CGTP acusa Governo de "desvirtuar" prestações sociais com Prestação Social Única
Governo aprovou na sexta-feira uma "reforma das prestações sociais não contributivas", criando uma PSU que agregará 13 apoios, anunciou o primeiro-ministro, no final da reunião de Conselho de Ministros.
A CGTP criticou este sábado o Governo por "desvirtuar" um conjunto de prestações sociais, "criadas com diferentes finalidades e regras", acusando o executivo de tentar limitar o acesso a apoios sociais ao avançar com a Prestação Social Única (PSU).
Em comunicado este sábado divulgado, a central sindical considera "inaceitável que, a pretexto de "aproveitar" fundos disponíveis no PRR, e cedendo às intenções da UE", o Governo "tente desvirtuar por completo um conjunto de prestações sociais, criadas com diferentes finalidades e regras, com o intuito de responder objetivamente a quem mais precisa", referiu, dando como exemplo o subsídio social de desemprego, de velhice, de viuvez, de invalidez e o subsídio social parental.
O Governo aprovou na sexta-feira uma "reforma das prestações sociais não contributivas", criando uma PSU que agregará 13 apoios, anunciou o primeiro-ministro, no final da reunião de Conselho de Ministros.
"Ao referir que o objetivo é promover maior justiça social e que a nova Prestação Social Única está vocacionada apenas para responder a situações extremas, a verdadeira intenção do Governo parece ser a de reduzir e limitar o acesso aos apoios sociais, desresponsabilizando-se completamente do agravamento da pobreza em Portugal e das causas que estão na sua origem", argumenta a CGTP, referindo, contudo, que ainda falta conhecer o texto, que será remetido ao parlamento sob a forma de autorização legislativa.
Na mesma nota, a central sindical liderada por Tiago Oliveira acusa ainda executivo liderado por Luís Montenegro de ter "uma visão retrógrada e profundamente antissocial" sobre a pobreza, ao considerar "que os pobres e os desempregados são os únicos culpados da situação em que se encontram".

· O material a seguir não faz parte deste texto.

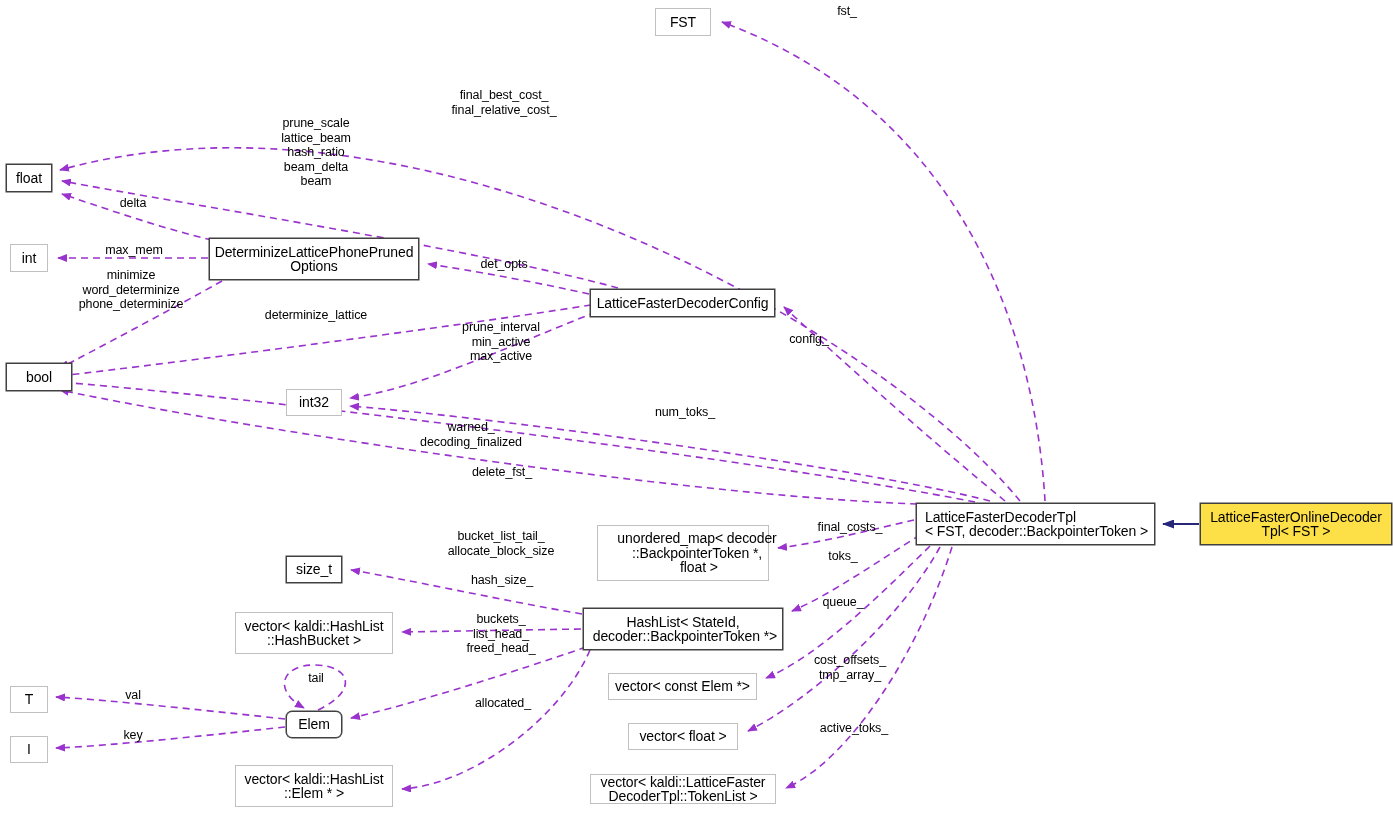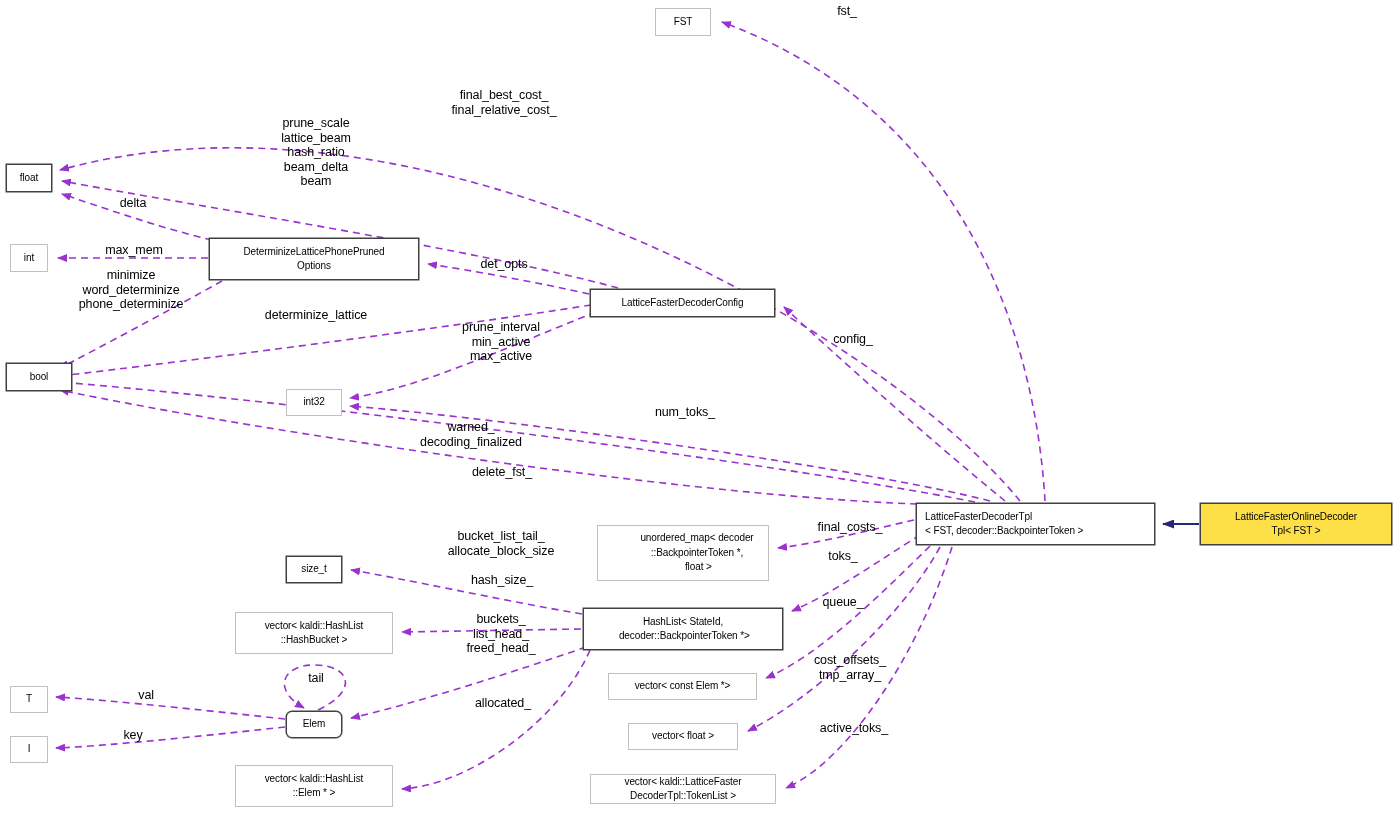"FST" .node { font-size: 10px -> 14px }
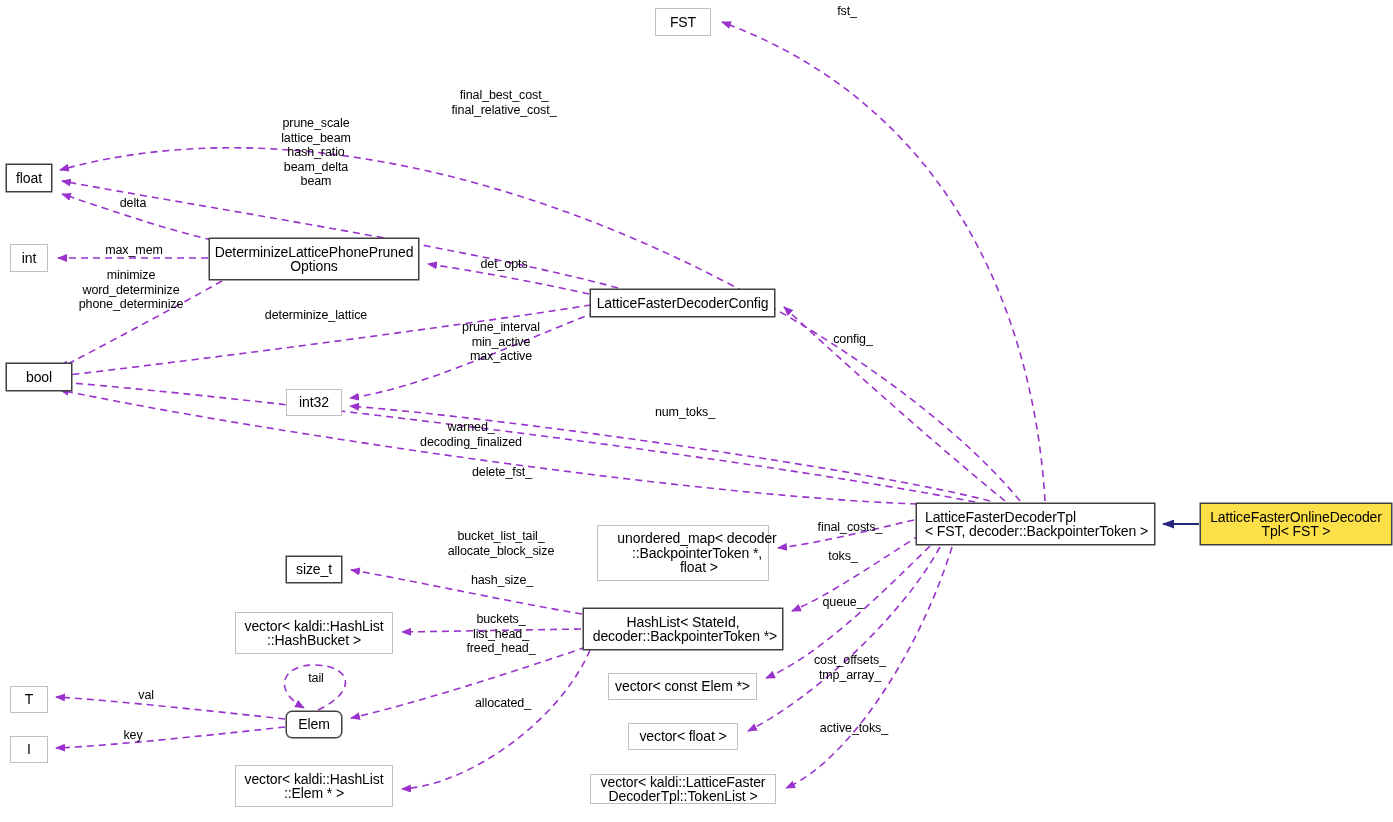"config_" div.edge-label { left: 820px -> 776px }
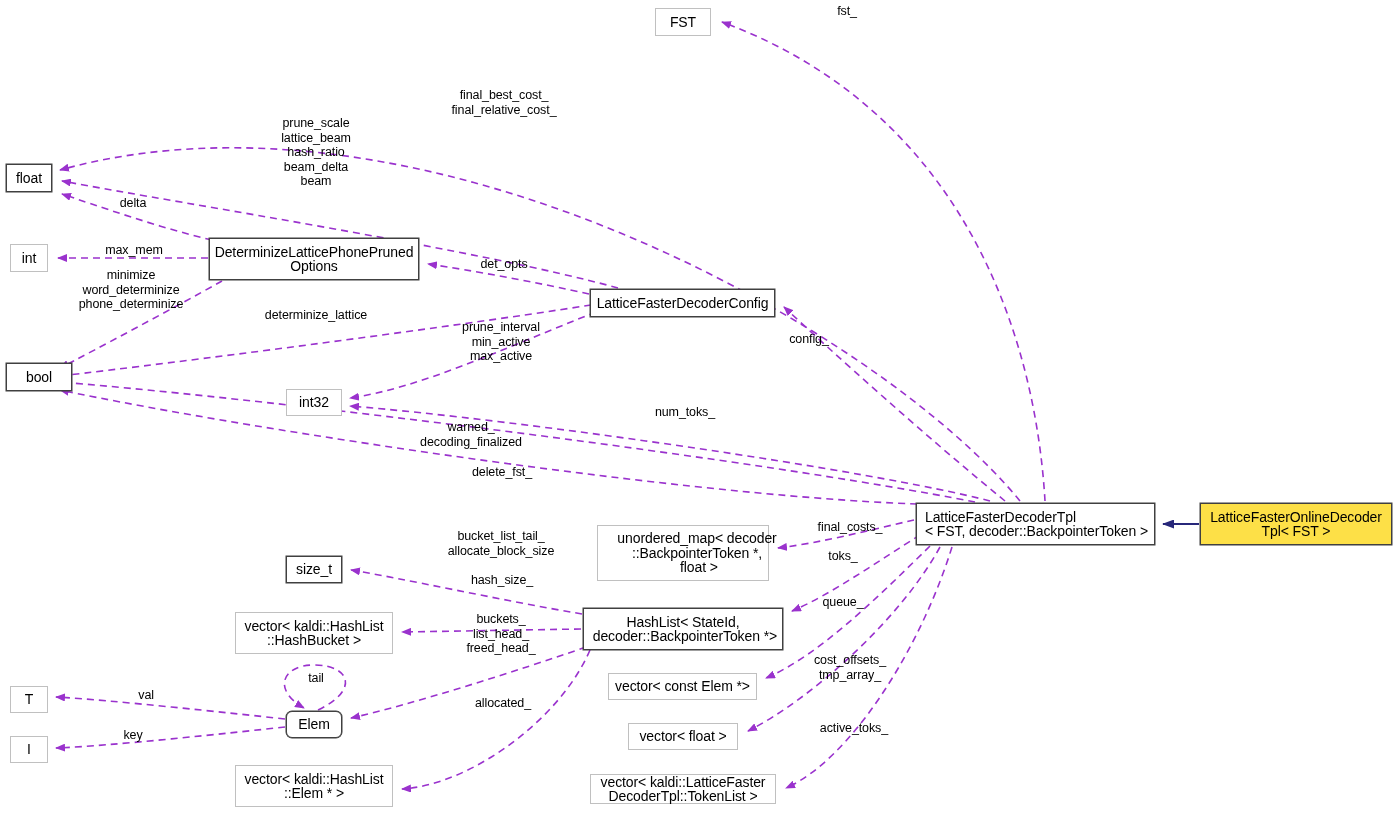"val" div.edge-label { text-align: right -> none }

"Insistindo em ideias como a do trabalho social, que já a OIT no tempo da 'troika' apelidou de "trabalho forçado", o Governo transporta para a PSU a mesma intenção presente no pacote laboral, que visa eternizar a precariedade e fragilizar ainda mais a situação da maioria da população", acrescenta.
A CGTP assinala ainda que o subsídio social de desemprego, inicial e subsequente assegura "rendimentos mínimos de subsistência a milhares de trabalhadores vítimas da chaga da precariedade" e aponta que a sua extinção "confirma os objetivos e o alvo do ataque" da proposta de lei de alterações à lei laboral, nomeadamente através do alargamento do tempo de duração dos contratos a termo e dos seus fundamentos.
"O que o país precisa é de valorizar o Sistema de Segurança Social Público, Universal e Solidário, assente na solidariedade intergeracional e entre toda a comunidade, que responda a todos em caso de necessidade", defende, insistindo ainda no aumento "significativo" dos salários, das prestações sociais e da redução da pobreza, tendo em vista "uma visão de futuro com progresso social para o país".
A PSU irá agregar as seguintes prestações: pensão social de velhice, a pensão social de invalidez e pensão especial de invalidez, a pensão de viuvez, a pensão de orfandade, complementos ordinários de solidariedade, subsídio social de desemprego, Rendimento Social de Inserção (RSI), subsídio social por interrupção da gravidez, subsídio social por risco clínico durante a gravidez, subsídio social por adoção, subsídio social parental inicial, subsídio social por necessidade de deslocação para fora das Ilhas durante a gravidez (nomeadamente para realização do parto) e subsídio social por riscos específicos.